--- DATA TO PROCESS Enclosed Below ---
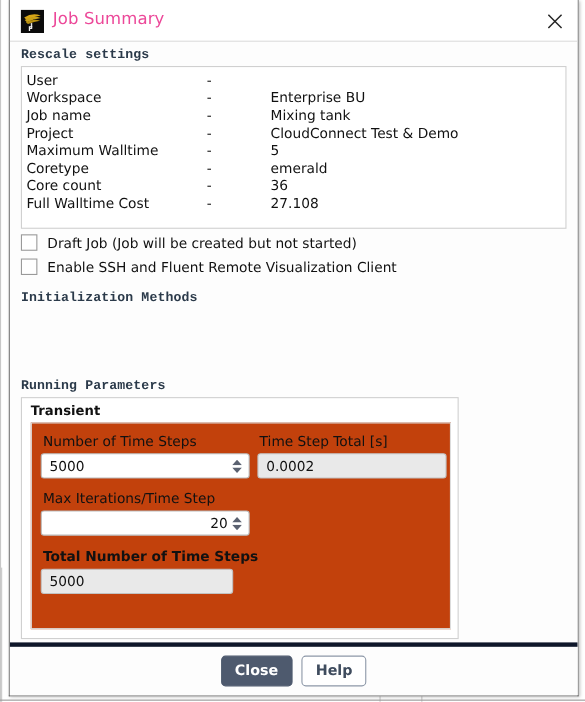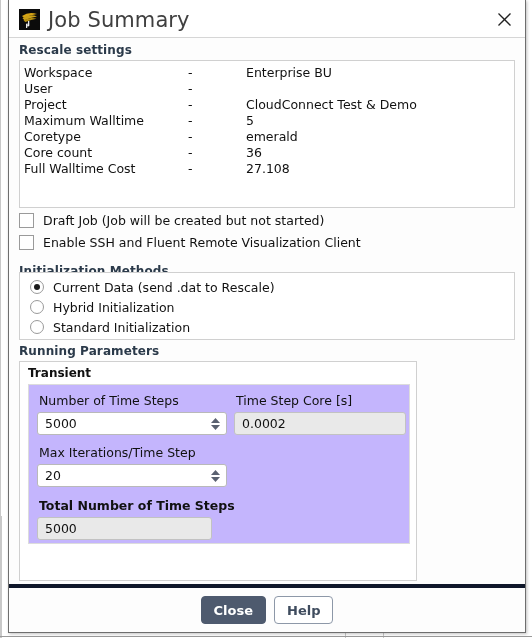"Job Summary" #title-text { color: #404040 -> #ec4899; font-size: 21px -> 15px }
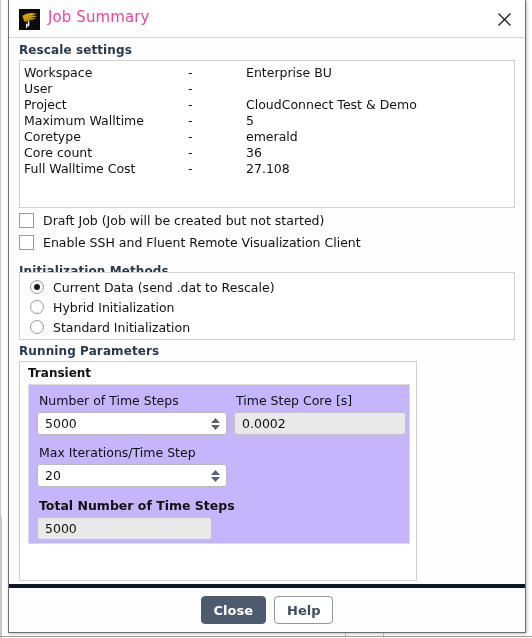"Rescale settings" .section-title { font-family: none -> Liberation Mono, monospace }
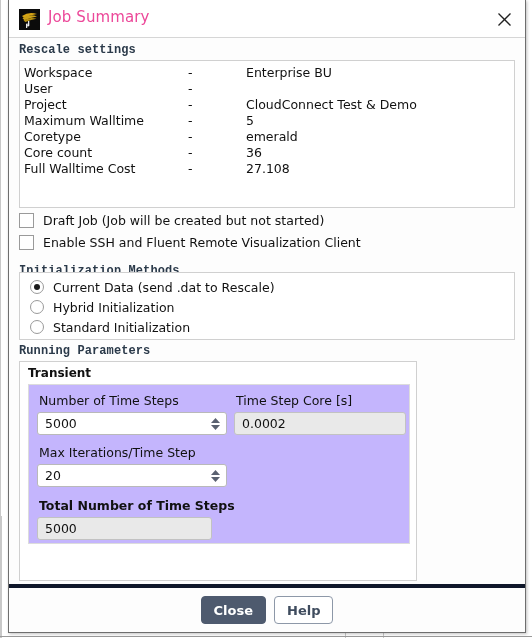"Workspace" tr { order: before "User" -> after "User" }
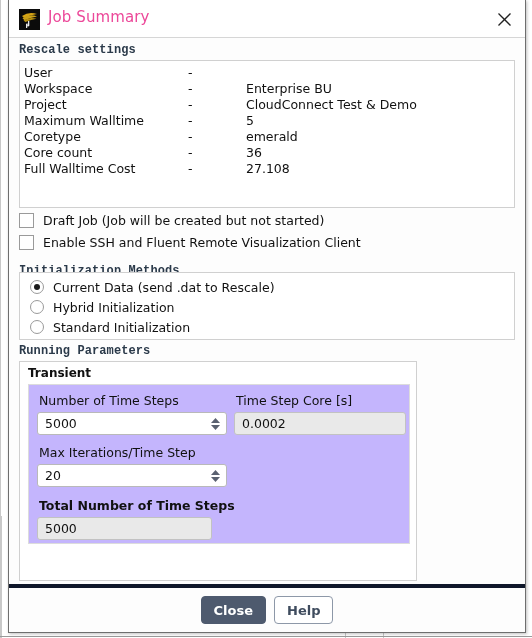"Job name" tr { html: none -> <tr> <td>Job name</td> <td>-</td> <td>Mixing tank</td> </tr> }
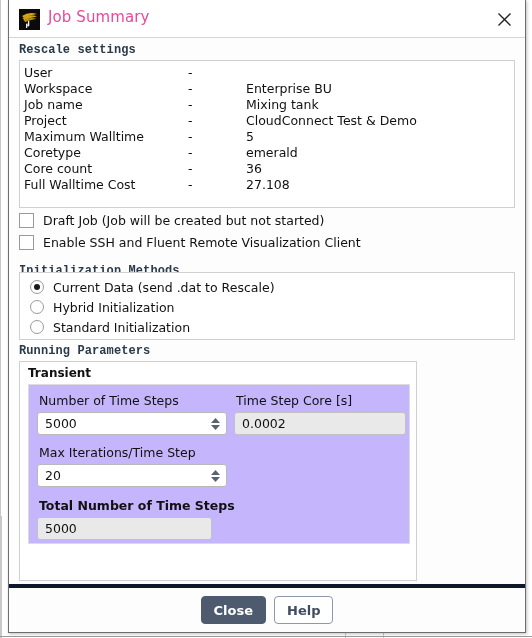"Current Data (send .dat to" div.groupbox { html: <div> <div> <span></span> <span>Current Data (send .dat to Rescale)</span> </div> <div> <span></span> <span>Hybrid Initialization</span> </div> <div> <span></span> <span>Standard Initialization</span> </div> </div> -> none }
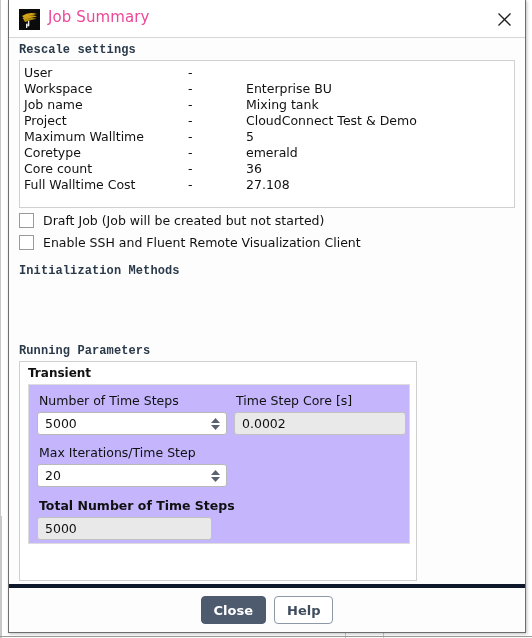"Number of Time Steps" #transient-box { background: #c4b5fd -> #c2410c; height: 160px -> 188px }
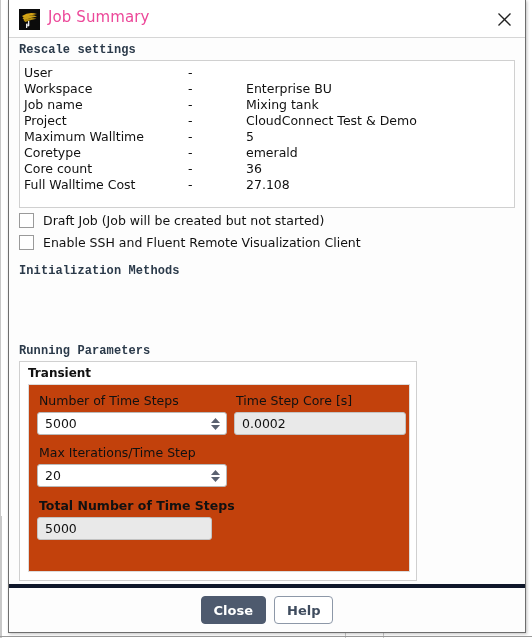"Time Step Core [s]" div.fld-label { text: Core -> Total }
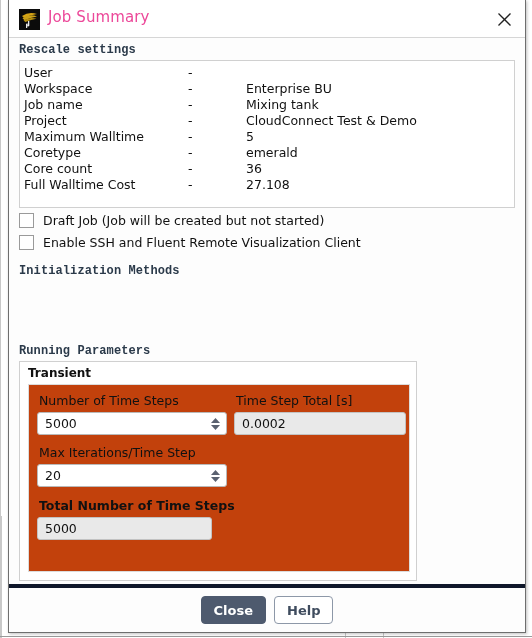"20" div.spinbox { text-align: none -> right }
--- End of Enclosed DATA TO PROCESS ---
**TASK GOAL**. Once more, please print all the lines above exactly, without their pictures.

**TASK RESPONSE**.
"Job Summary" #title-text { color: #404040 -> #ec4899; font-size: 21px -> 15px }
"Rescale settings" .section-title { font-family: none -> Liberation Mono, monospace }
"Workspace" tr { order: before "User" -> after "User" }
"Job name" tr { html: none -> <tr> <td>Job name</td> <td>-</td> <td>Mixing tank</td> </tr> }
"Current Data (send .dat to" div.groupbox { html: <div> <div> <span></span> <span>Current Data (send .dat to Rescale)</span> </div> <div> <span></span> <span>Hybrid Initialization</span> </div> <div> <span></span> <span>Standard Initialization</span> </div> </div> -> none }
"Number of Time Steps" #transient-box { background: #c4b5fd -> #c2410c; height: 160px -> 188px }
"Time Step Core [s]" div.fld-label { text: Core -> Total }
"20" div.spinbox { text-align: none -> right }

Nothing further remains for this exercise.